## TASK STATEMENT
With the pictures set aside, write out all of the data exactly as it stands.

Records excerpted from a collection
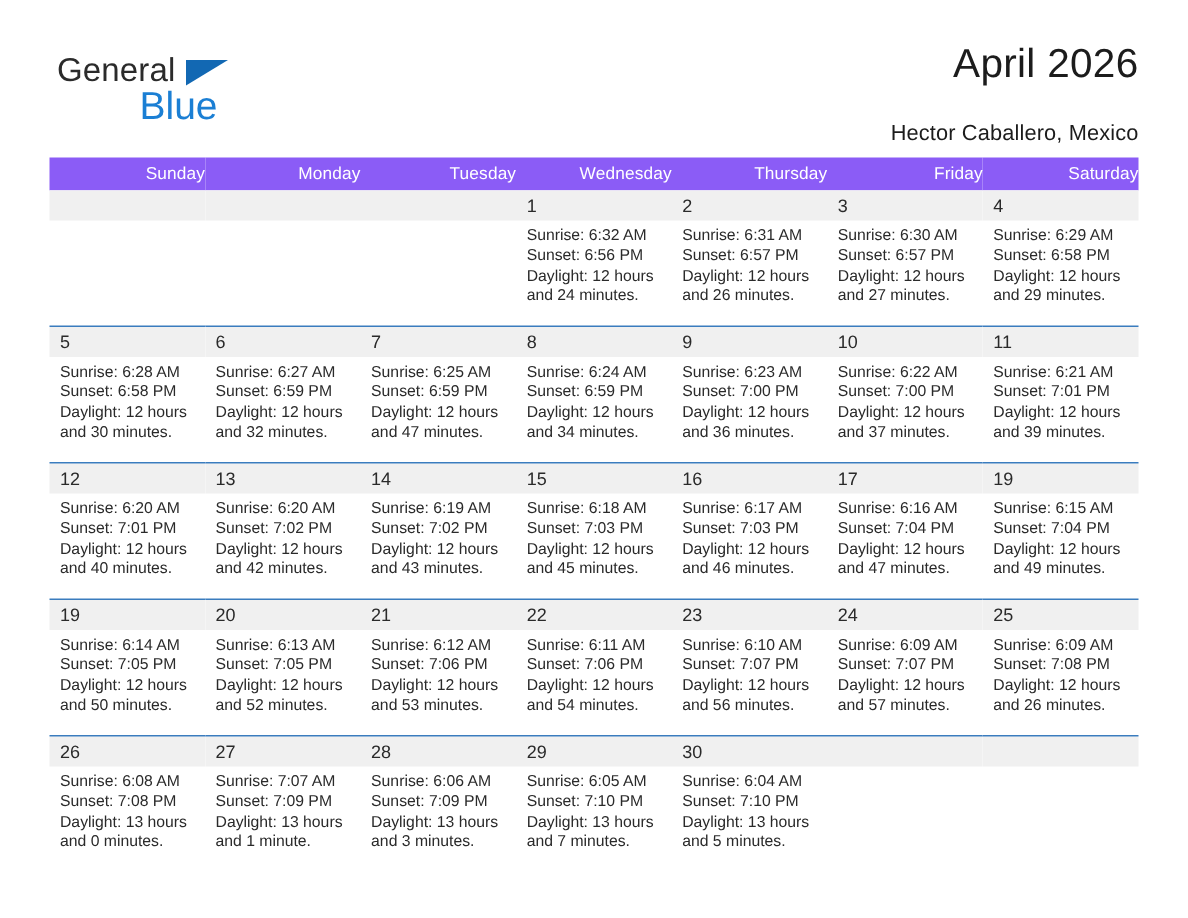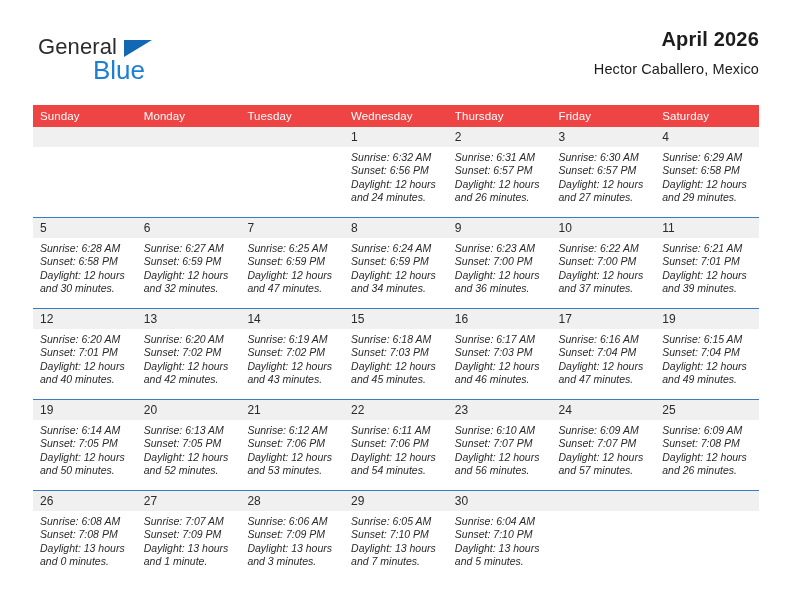--- a/index.html
+++ b/index.html
@@ -64,49 +64,49 @@
     top: 25px;
     font-family: "Liberation Sans", sans-serif;
   }
   .title-wrap {
     position: absolute;
     right: 0;
     top: 0;
     text-align: right;
   }
   .cal-title {
-    font-size: 20px;
+    font-size: 27px;
     color: #1c1c1c;
     line-height: 1.1;
-    font-weight: bold;
+    font-weight: normal;
     margin: 0;
     letter-spacing: 0.2px;
   }
   .cal-sub {
     font-size: 14.5px;
     color: #1c1c1c;
-    margin-top: 11px;
+    margin-top: 23px;
     letter-spacing: 0.1px;
   }
 
   
   .cal {
     position: absolute;
     left: 33px;
     top: 105px;
     width: 726px;
     border-collapse: collapse;
     table-layout: fixed;
   }
   .cal th {
-    background: #ef4444;
+    background: #8b5cf6;
     color: #ffffff;
     font-weight: normal;
     font-size: 11.5px;
-    text-align: left;
+    text-align: right;
     padding: 5px 0 5px 7px;
     height: 12px;
     letter-spacing: 0.1px;
   }
   .cal td {
     vertical-align: top;
     padding: 0;
     height: 90px;
     border-top: 1px solid #3a7cbe;
     background: #ffffff;
@@ -123,21 +123,20 @@
     line-height: 14px;
   }
   .daynum.empty {
     color: transparent;
   }
   .info {
     padding: 4px 6px 0 7px;
     font-size: 10.5px;
     line-height: 13.4px;
     color: #2a2a2a;
-    font-style: italic;
   }
   .info div {
     white-space: nowrap;
   }
 </style>
 </head>
 <body>
 
 <div class="page">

## THE ANSWER
--- a/index.html
+++ b/index.html
@@ -64,49 +64,49 @@
     top: 25px;
     font-family: "Liberation Sans", sans-serif;
   }
   .title-wrap {
     position: absolute;
     right: 0;
     top: 0;
     text-align: right;
   }
   .cal-title {
-    font-size: 20px;
+    font-size: 27px;
     color: #1c1c1c;
     line-height: 1.1;
-    font-weight: bold;
+    font-weight: normal;
     margin: 0;
     letter-spacing: 0.2px;
   }
   .cal-sub {
     font-size: 14.5px;
     color: #1c1c1c;
-    margin-top: 11px;
+    margin-top: 23px;
     letter-spacing: 0.1px;
   }
 
   
   .cal {
     position: absolute;
     left: 33px;
     top: 105px;
     width: 726px;
     border-collapse: collapse;
     table-layout: fixed;
   }
   .cal th {
-    background: #ef4444;
+    background: #8b5cf6;
     color: #ffffff;
     font-weight: normal;
     font-size: 11.5px;
-    text-align: left;
+    text-align: right;
     padding: 5px 0 5px 7px;
     height: 12px;
     letter-spacing: 0.1px;
   }
   .cal td {
     vertical-align: top;
     padding: 0;
     height: 90px;
     border-top: 1px solid #3a7cbe;
     background: #ffffff;
@@ -123,21 +123,20 @@
     line-height: 14px;
   }
   .daynum.empty {
     color: transparent;
   }
   .info {
     padding: 4px 6px 0 7px;
     font-size: 10.5px;
     line-height: 13.4px;
     color: #2a2a2a;
-    font-style: italic;
   }
   .info div {
     white-space: nowrap;
   }
 </style>
 </head>
 <body>
 
 <div class="page">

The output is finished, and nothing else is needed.